I am delighted to see disability become a hotly debated news story. However, I am not impressed by the two themes that have emerged as news.  Indeed, I get angry each time a commentator lauds the ADA and asserts people with a disability in America should consider themselves lucky. I can assure you I do not feel lucky when I leave my home and encounter bias on a daily basis. I do not feel lucky when I walk in downtown Katonah where I live and cannot enter 90% stores because they are inaccessible. I do not feel lucky when I cannot get a cab driver to stop for me in New York City. I do not feel lucky when I come across elevators filled with trash. I do not feel lucky when I try to access subway systems that remain grossly inaccessible. I do not feel lucky when I try and get on a bus and the driver has no clue how to use the wheelchair lift.

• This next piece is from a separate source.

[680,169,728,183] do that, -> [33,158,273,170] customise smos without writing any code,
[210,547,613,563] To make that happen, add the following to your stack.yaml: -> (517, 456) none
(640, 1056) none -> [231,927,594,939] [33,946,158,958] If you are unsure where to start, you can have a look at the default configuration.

The point I am trying to stress is that our country and court system has done its level best to gut the ADA. In my experience towns nationwide do their best to avoid complying with the ADA.  School districts are the worst offenders in this regard in large part because so called special education is perceived to be an unwanted economic burden.

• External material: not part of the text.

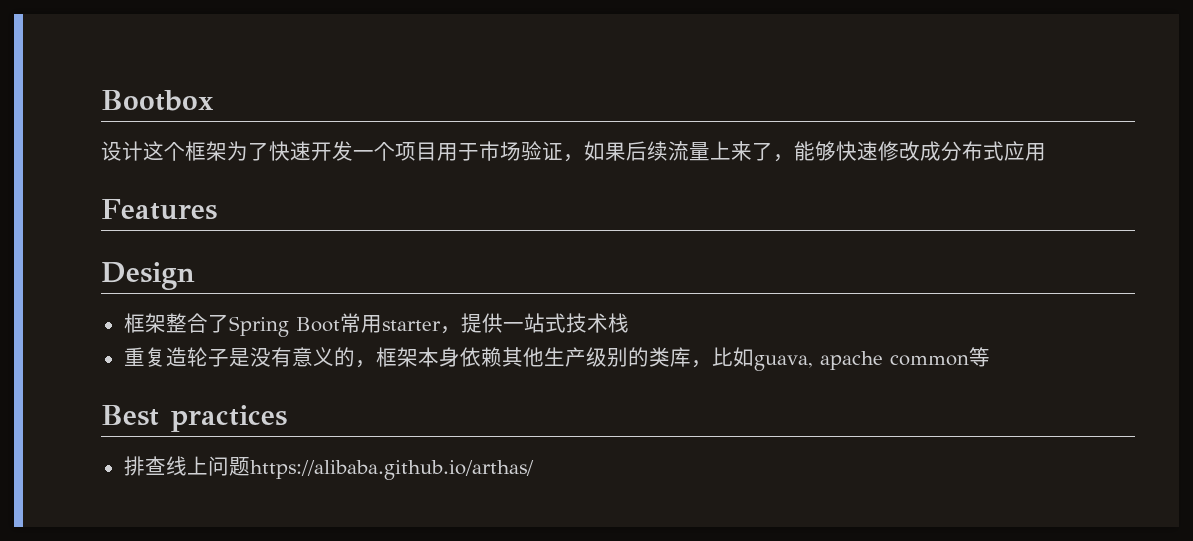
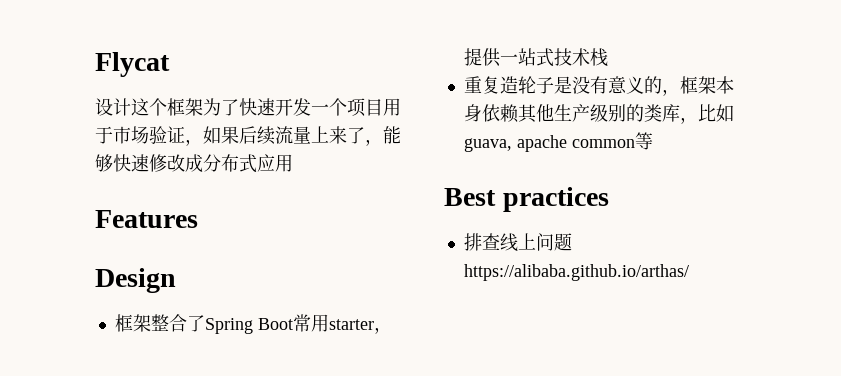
[101,90,214,111] Bootbox -> [95,52,170,77] Flycat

The idea that the United States is the world leader in disability rights is fiction. There is a divide between what is said about the ADA and the experience of being a person with a disability navigating our social and physical cultural environment. This divide has come up many times when I discuss disability rights with my son. Recently he has used a term I find fascinating.  In one of his political science classes his professor has maintained we are living in what he calls “a post factual world.” As I understand it some of his professors believe facts are not as important as the way words, opinions really, can be spun. Words and opinions do not need to have a basis in fact in a world dominated by social media. The news is delivered so swiftly that the way news is delivered is more important than substance or facts.  I was thinking of this when I read what Santorum had to say about the CRPD. Santorum stated:

Who should make the critical health-care decisions for a child with a disability? A well-meaning, but faceless and distant United Nations bureaucrat, or a parent who has known, loved, and cared for the child since before birth? The answer should be obvious, and today the Senate made the right decision by rejecting the United Nation’s Convention on the Rights of Persons with Disabilities (CRPD).
The reason I have so strongly opposed CRPD is also simple. Karen and I have experienced first-hand as we care for our little blessing, Bella, that parents and caregivers care most deeply and are best equipped to care for the disabled. Not international bureaucrats.

Santorum’s words were reiterated even more strongly in the far right press.  Patriot Voices railed against the CRPD.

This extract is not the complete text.